TAJDID.ID || Setiap 31 Mei, di seluruh dunia diperingati sebagai World No Tobacco Day, atau Hari Tanpa Tembakau Se Dunia (HTTS). Tema HTTS 2023 adalah: “We Need Nutrition, not Addiction”.
Terkait tema HTTS 2023, Ketua Pengurus Harian Yayasan Lembaga Konsumen Indonesia (YLKI) Tulus Abadi mengatakan itu sangat relevan dengan fenomena di Indonesia, manakala mayoritas rumah tangga miskin justru lebih banyak mengalokasikan pendapatannya untuk membeli rokok, bukan untuk membeli bahan makanan pokok.
Melalui keterangan persnya yang diterima redaksi tajdid.id, Rabu (31/5), Tulus Abadi mengungkapkan beberapa isu krusial yang patut disorot dalam konteks relasi tema HTTS 2023 ini.
Turbelensi pertama, arah kebijakan pemerintah belum jelas, untuk mengendalikan konsumsi rokok, khususnya di kalangan rumah tangga miskin dan anak anak remaja. Hal ini terbukti secara politis justru terjadi turbulensi dalam pengendalian tembakau oleh pemerintah, dalam 3-4 tahun terakhir ini.
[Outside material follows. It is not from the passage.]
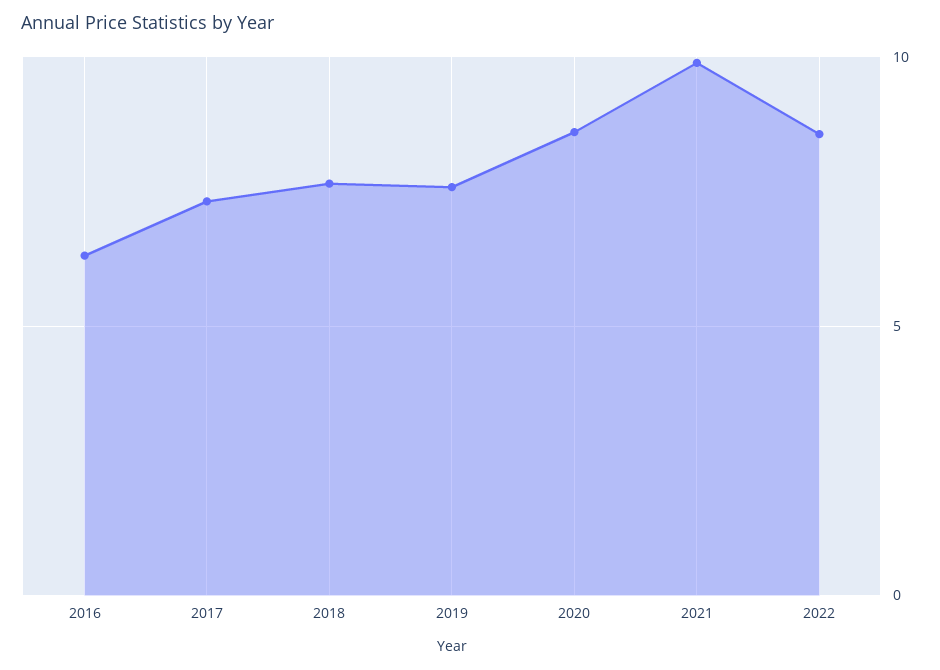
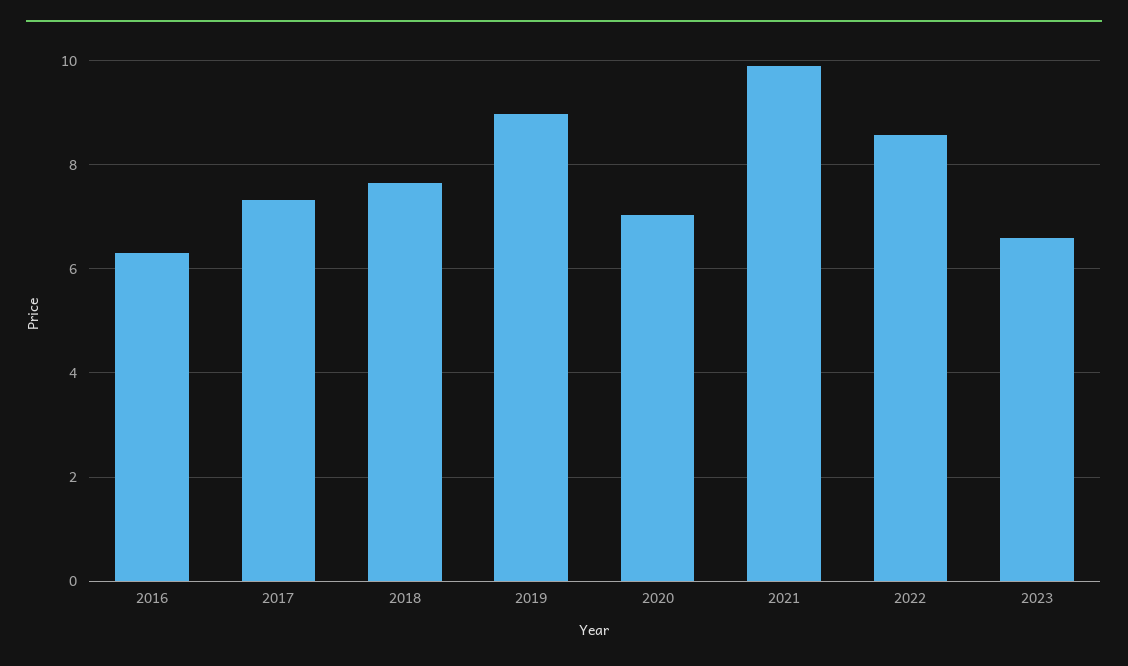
2019: 7.5 -> 9
2020: 8.5 -> 7
2023: none -> 6.6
“Apa sebab? Janji Presiden Jokowi yang akan mengamandemen PP 109/2012 tentang Pengamanan Produk Tembakau sebagai Zat Adiktif, gagal total hingga sekarang. Padahal upaya utk amandemen sudah dituangkan dalam sebuah Perpres (2018), dan juga Keppres No 25/2022. Hingga kini upaya mengamandemen PP mangkrak, sekalipun Menkes telah berganti, dari Menkes Terawan ke Menkes Budi Gunadi Sadikin,” ujar Tulus.
“Apalagi memasuki tahun politik, maka upaya untuk mengamandemen PP 109/2012 akan makin musykil, bak sebuah mimpi di siang bolong . Padahal amandemen PP 109/2012 menjadi kebutuhan mendesak, mengingat konsumsi tembakau/rokok makin eskalatif. Jumlah perokok dewasa mencapai 35 persen dari total populasi, dan prevalensi merokok pada anak anak mencapai 9,1 persen. Angka ini akan terus bertambah, jika pemerintah terus melakukan pembiaran dalam pengendalian konsumsi rokok,” imbuhnya.
Turbulensi kedua, adalah adanya upaya penghilangan pasal tembakau sbg zat adiktif pada RUU Omni Buslaw Kesehatan. Sejarah seperti berulang, manakala pada 2009/2010 ada upaya konkrit untuk men-delete Pasal 113 di UU No. 36 Tahun 2009 tetaag Kesehatan.
Menurut Tulus, Pasal 113 ini mengatur tembakau sebagai zat adiktif. Namun upaya itu gagal. Jika RUU OBL Kesesehatan mengamputasi pasal zat adiktif untuk tembakau, maka akan terjadi kekosongan hukum di level UU, yang berdimensi pengendalian tembakau. Dan hal ini merupakan lonceng kematian bagi pengendalian tembakau di Indonesia.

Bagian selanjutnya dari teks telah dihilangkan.